Govt earns credit for improving economic management

Author: Safiya Aftab

The PML-N was keen to end its tenure on a high note, and this year’s budget speech had more than the usual dose of triumphalism in it. Is this justified? A look at the numbers is informative.

The headline news is of course that the GDP growth rate this year is estimated at 5.3% – the highest in a decade. More interesting, this growth appears to have been built on growth in the commodity producing sectors. Agriculture has done better than it has in almost a decade, with a growth rate of 3.5%, while the growth rate in industry, compared to FY2016, hit 5%. Services, which constitute more than 60% of GDP, grew by 6%. The revival of the commodity producing sectors is good news, as it is this section of the economy which generates the most employment. Other macro targets have also, reportedly, done well, including inflation and the fiscal deficit, both of which fell below 5%. Credit to the private sector has increased five times compared to five years ago, fuelled by the historically low lending rates that the State Bank has managed to maintain. The most obvious negative note in all of this remains the external sector, with exports continuing to decline (albeit at a lower rate), and the growth in remittances slowing down. But overall, many targets have been met.

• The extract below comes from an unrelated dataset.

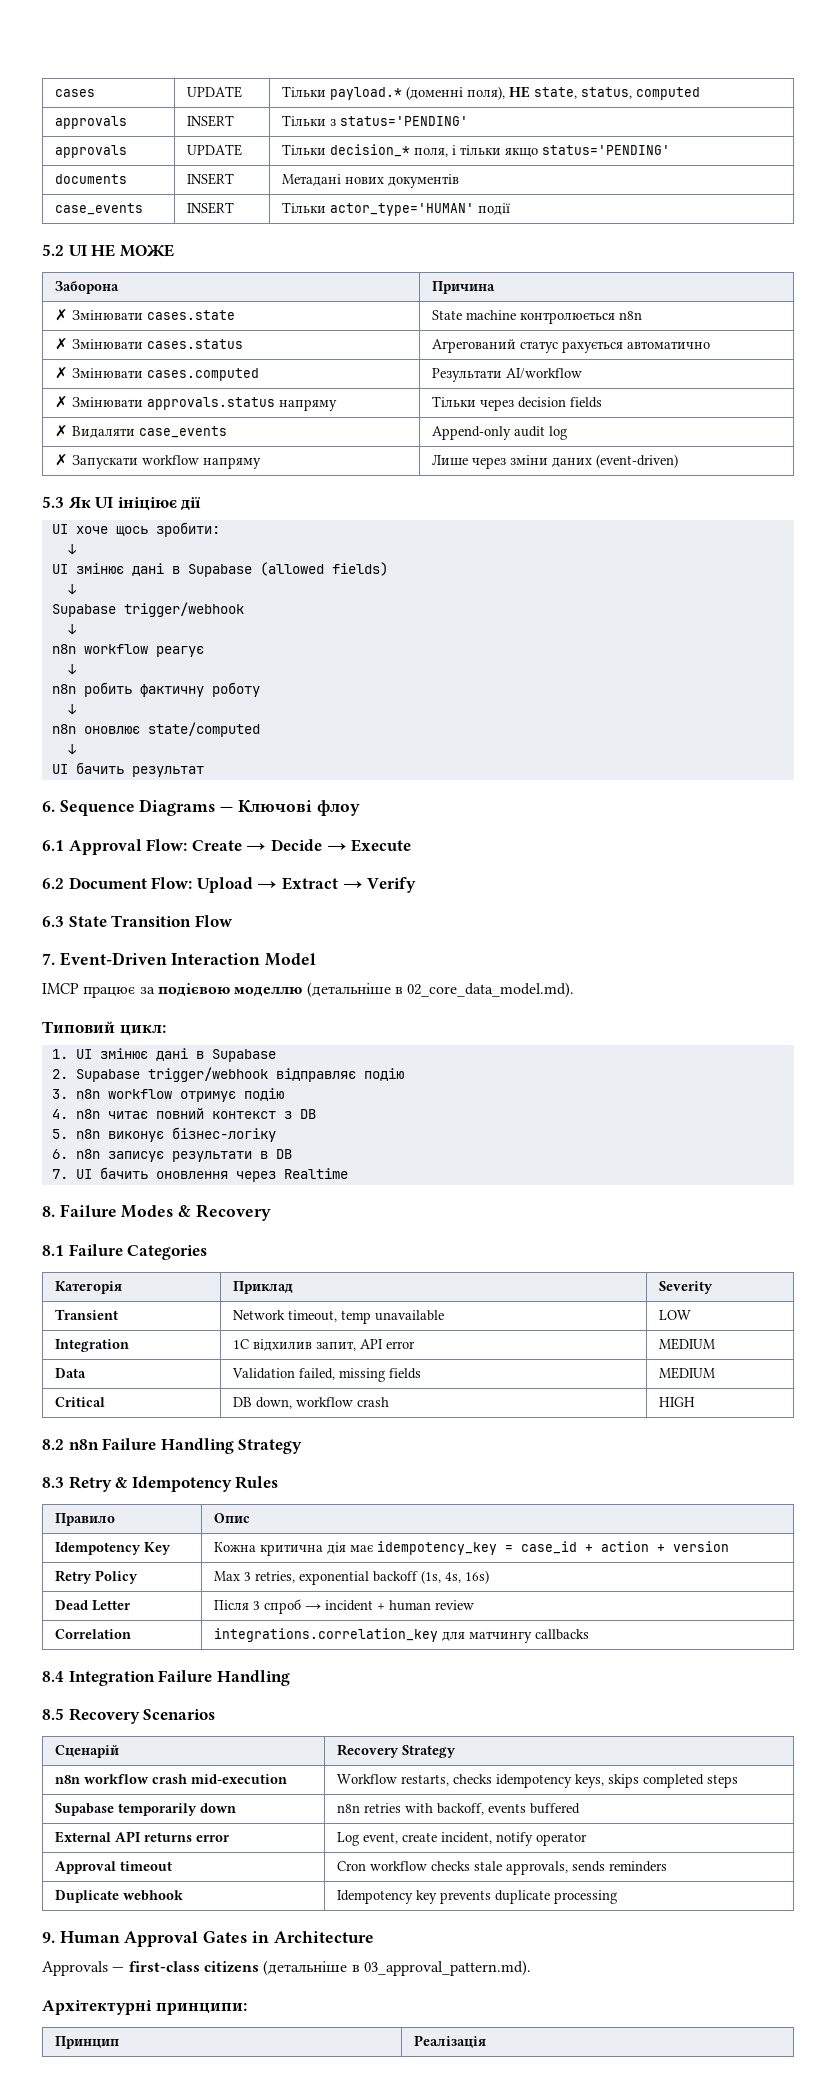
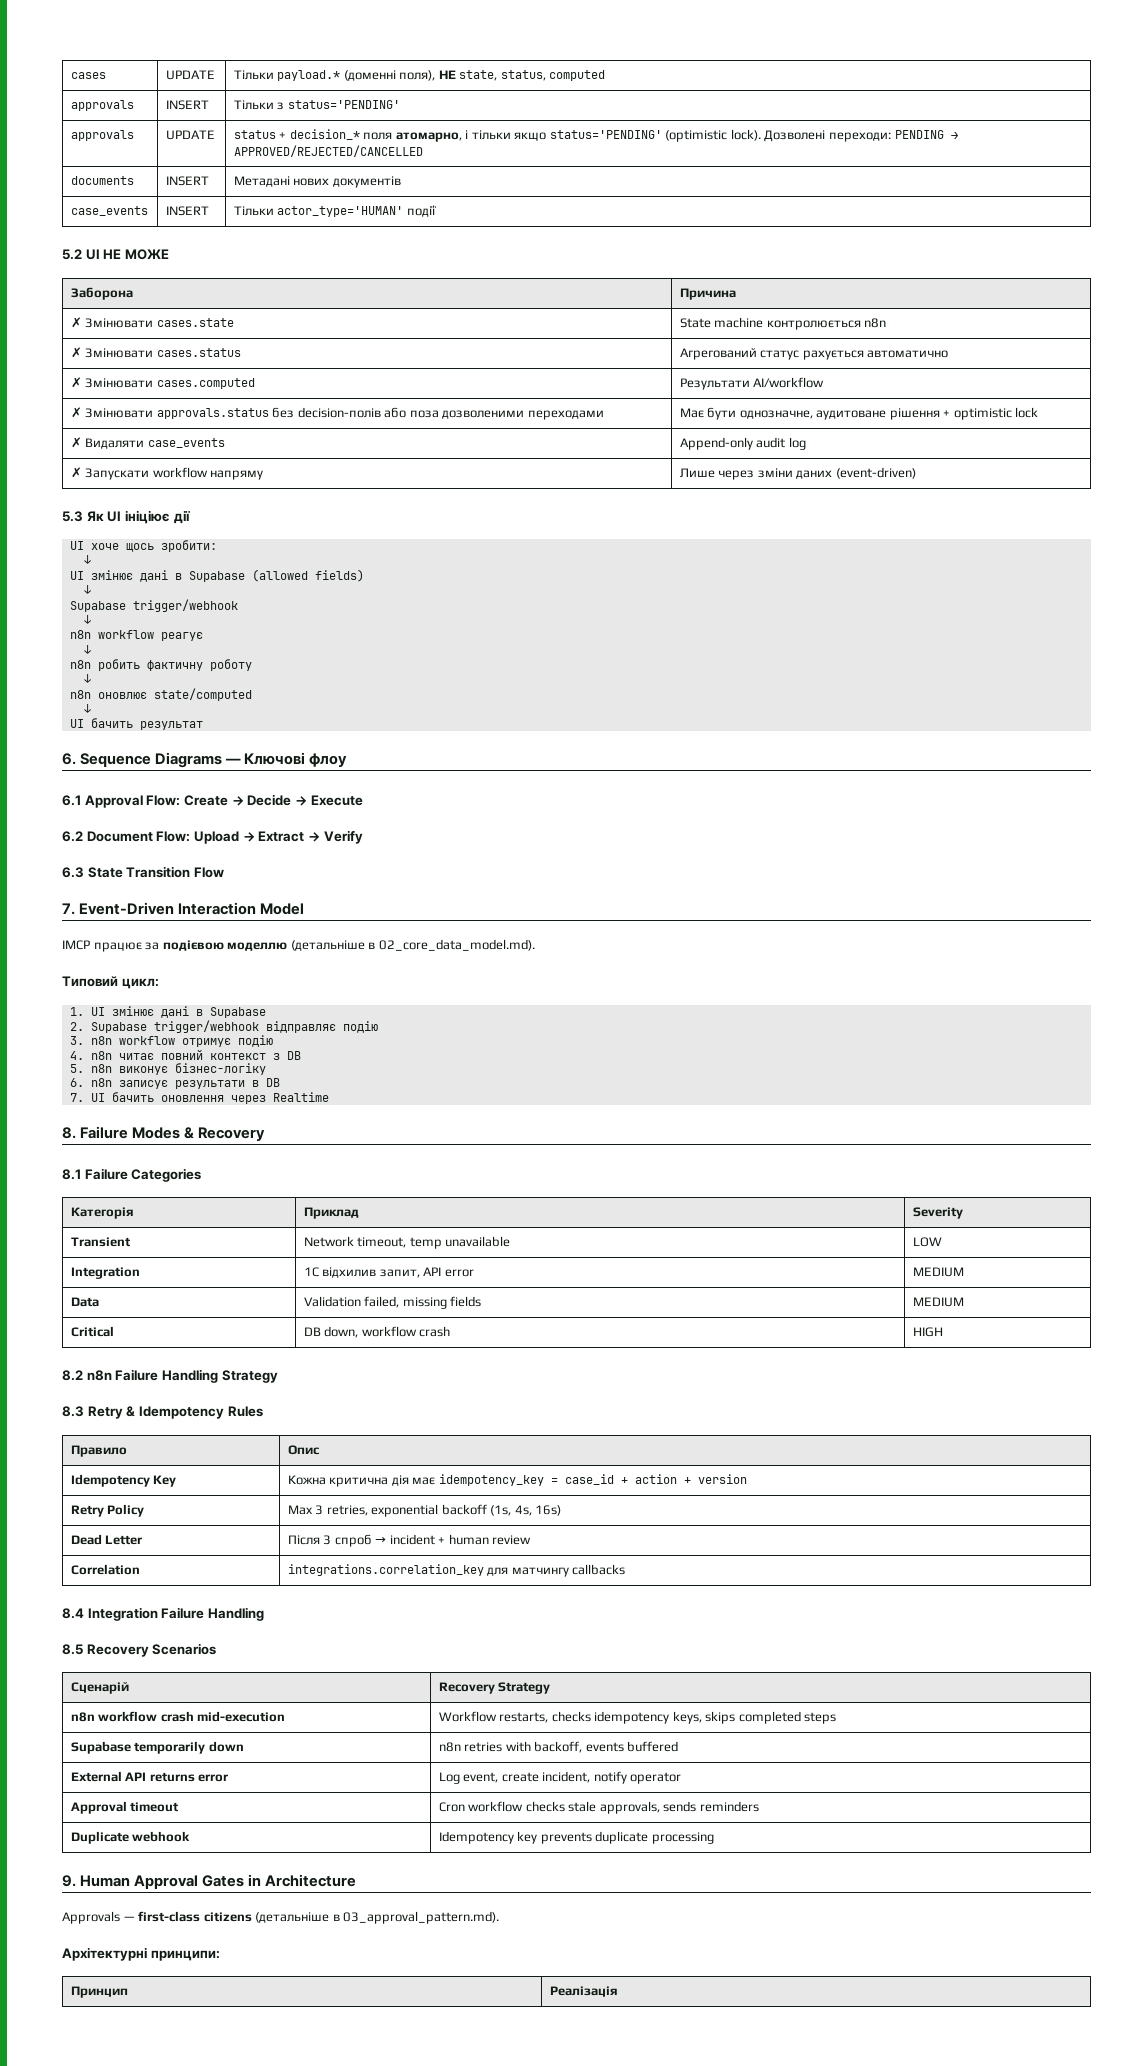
- approvals | UPDATE | Тільки decision_* поля, і тільки якщо status='PENDING'
+ approvals | UPDATE | status + decision_* поля атомарно, і тільки якщо status='PENDING' (optimistic lock). Дозволені переходи: PENDING → APPROVED/REJECTED/CANCELLED
- ✗ Змінювати approvals.status напряму | Тільки через decision fields
+ ✗ Змінювати approvals.status без decision-полів або поза дозволеними переходами | Має бути однозначне, аудитоване рішення + optimistic lock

What does this mean for the coming year’s budget?

In the coming year, the government plans to push net revenue receipts to Rs 2,926 billion, compared to net receipts of Rs 2,616 billion last year. On the expenditure side, the most ambitious target relates to how development expenditure has been budgeted at Rs 1,001 billion in the coming year, although, like many previous years, the government could not meet its development expenditure targets last year also, and spent about Rs 715 billion compared to the Rs 800 billion budgeted. Defence has been budgeted at Rs 920 billion, but adding military pensions pushes this up to just over Rs 1,000 billion, the same as the development budget.

As has been for the last decade or so, the emphasis on the revenue side is on the collection of income tax in direct taxes, and sales tax in indirect taxes. For income tax, the collection was Rs 1,363 billion last year, but the target for the coming year is Rs 1,595 billion. But where will this additional Rs 232 billion come from? The active taxpayers list has consistently been at just over 1 million for the last five years or so. About 1.3 million people are expected to file taxes this year.

Going by the way the FBR has scrutinised tax returns in the last few years, it is very likely that it is this same 1.3 million (give or take a few thousand) who will cough up the additional collection targeted next year. Tax evasion remains a civil rather than a criminal offence in Pakistan, and given the extent of alleged corruption in the tax collection agencies, it should probably remain so. Without a major overhaul of the tax administration, it is going to be impossible to stretch the tax net to cover habitual offenders. The targets for next year are ambitious, including taking the tax-GDP ratio up to 13%, and investment to 17% of GDP, pushing the GDP growth rate up to 6%. In what is obviously an election promise, the government also declared that it will add 10,000 megawatts of electricity generation capacity to the grid over the next year, bringing about an end to load shedding.

The government deserves some credit for improving economic management, and for providing a stable policy regime, but also got lucky with the global crash in oil prices (which is actually what has caused inflation to fall). Nevertheless, it has succeeded in bringing about a significant improvement in key macro indicators. On social sectors, the situation remains uninspiring, but that’s a story that will emerge from the documents of provincial governments.